Ask HN: Who do you follow on Twitter? - jonesb6
======
eugenoprea
I usually follow people that i find interesting and sharing good stuff.

I also have an unfollow rule where if someone starts to share something I
don't like I just unfollow them.

------
DrScump
I don't.

------
samstave
Nobody really - but after the epic geniusness of Kayne West asking over
___twitter_ __for a billion $ investment in his ideas from Zuck, I should
follow Mr. West...

I've literally put my cloud deployment plans for 2016 on hold until his
"Luxury Cloud Services" product can be launched!!

Did you know that gold is a good conductor of electricity?

We used to say "nice grill" to those thugs who had gold teeth, haha jokes on
us!! but now it will be the new gold-plated faceplates for Facebook's latest
release on the open compute platform.

The faceplates, which Facebook stupidly got rid of in open compute, will now
be gold plated.
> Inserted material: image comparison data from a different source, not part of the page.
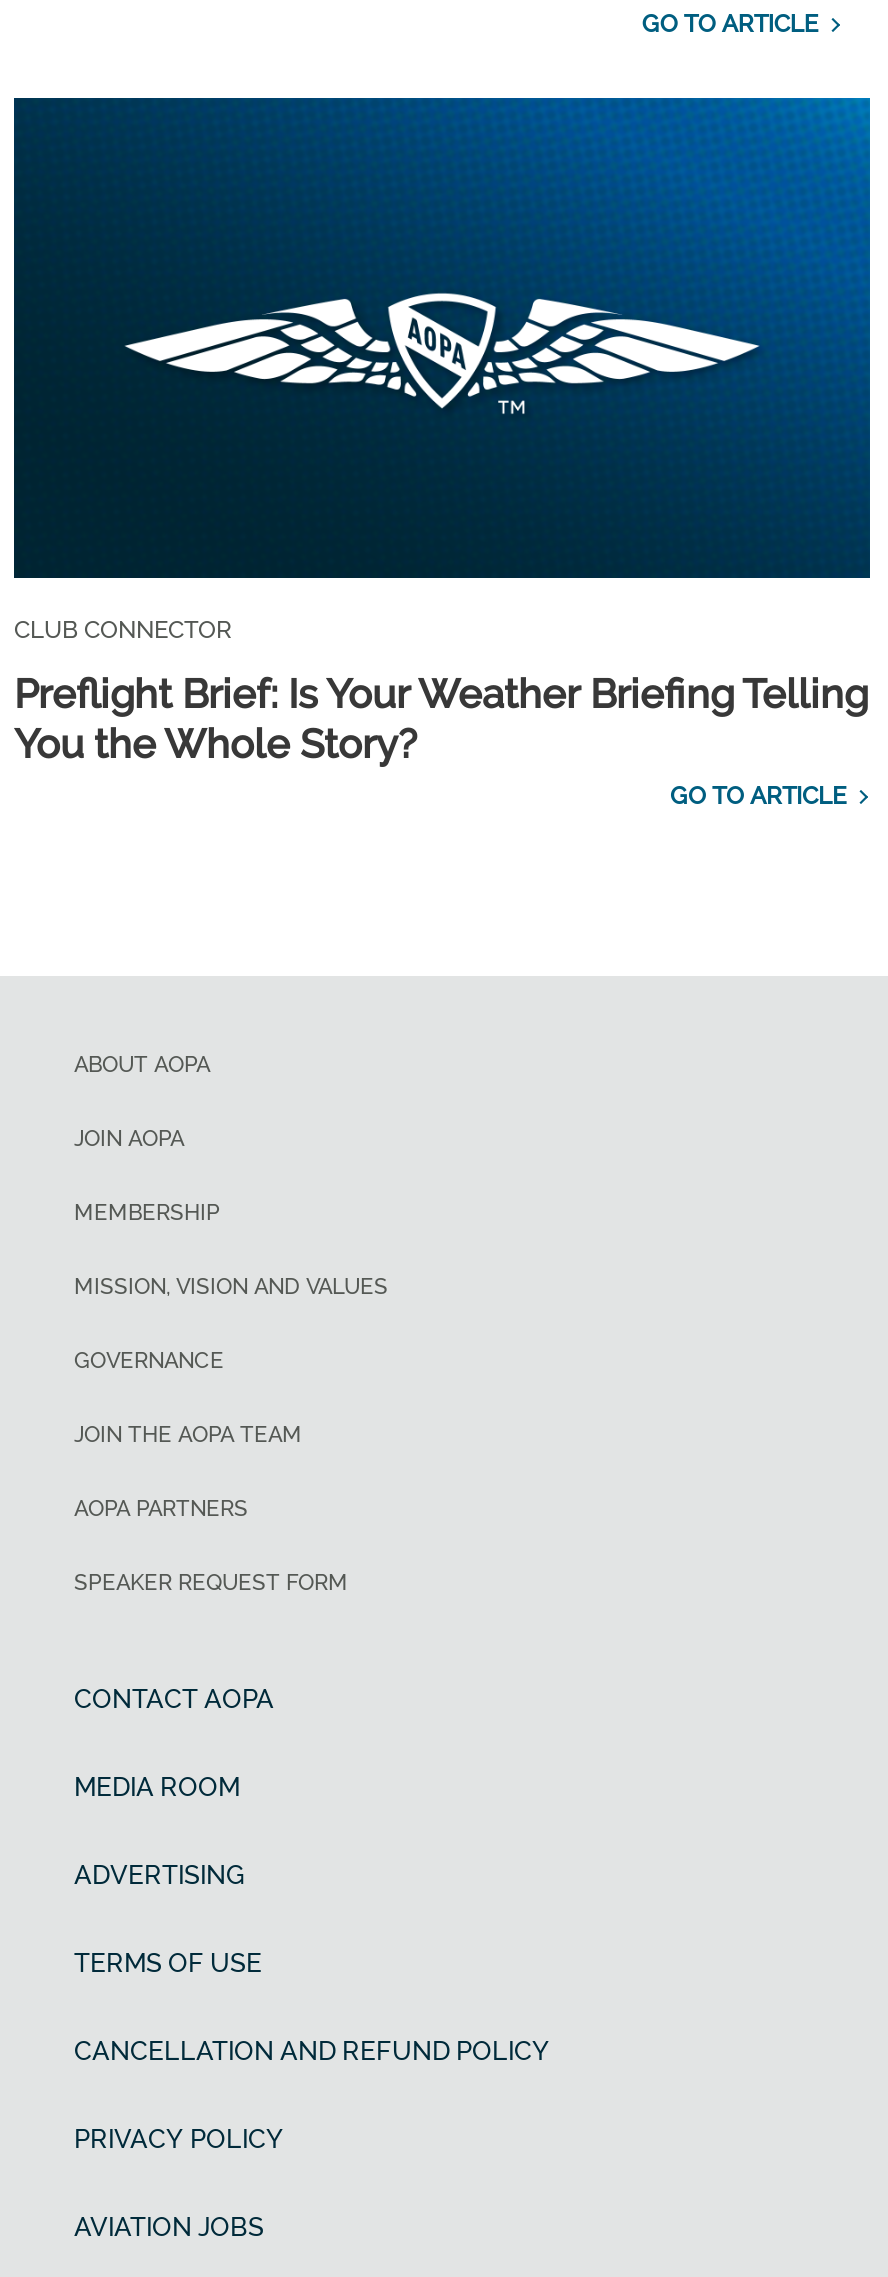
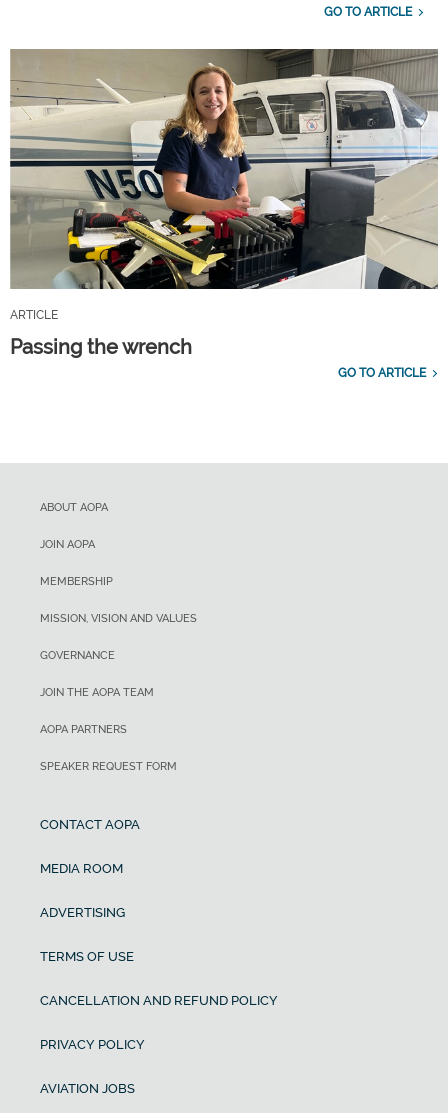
- [image]
- CLUB CONNECTOR
+ [image]
+ ARTICLE

- Preflight Brief: Is Your Weather Briefing Telling
- You the Whole Story?
+ Passing the wrench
This will ionize the air providing a luxury environment for
these select 1% of their data center infrastructure along with gold plated
monster cabling and exclusively hosted in a Kanye approved luxury cluster.

This will allow his "Luxury Search Engine" exclusive access to all the au
domains he hosts from there where he can influence such things as Home
Holograms and Personal Protection!!!

The Internet is such a beautiful place!!!!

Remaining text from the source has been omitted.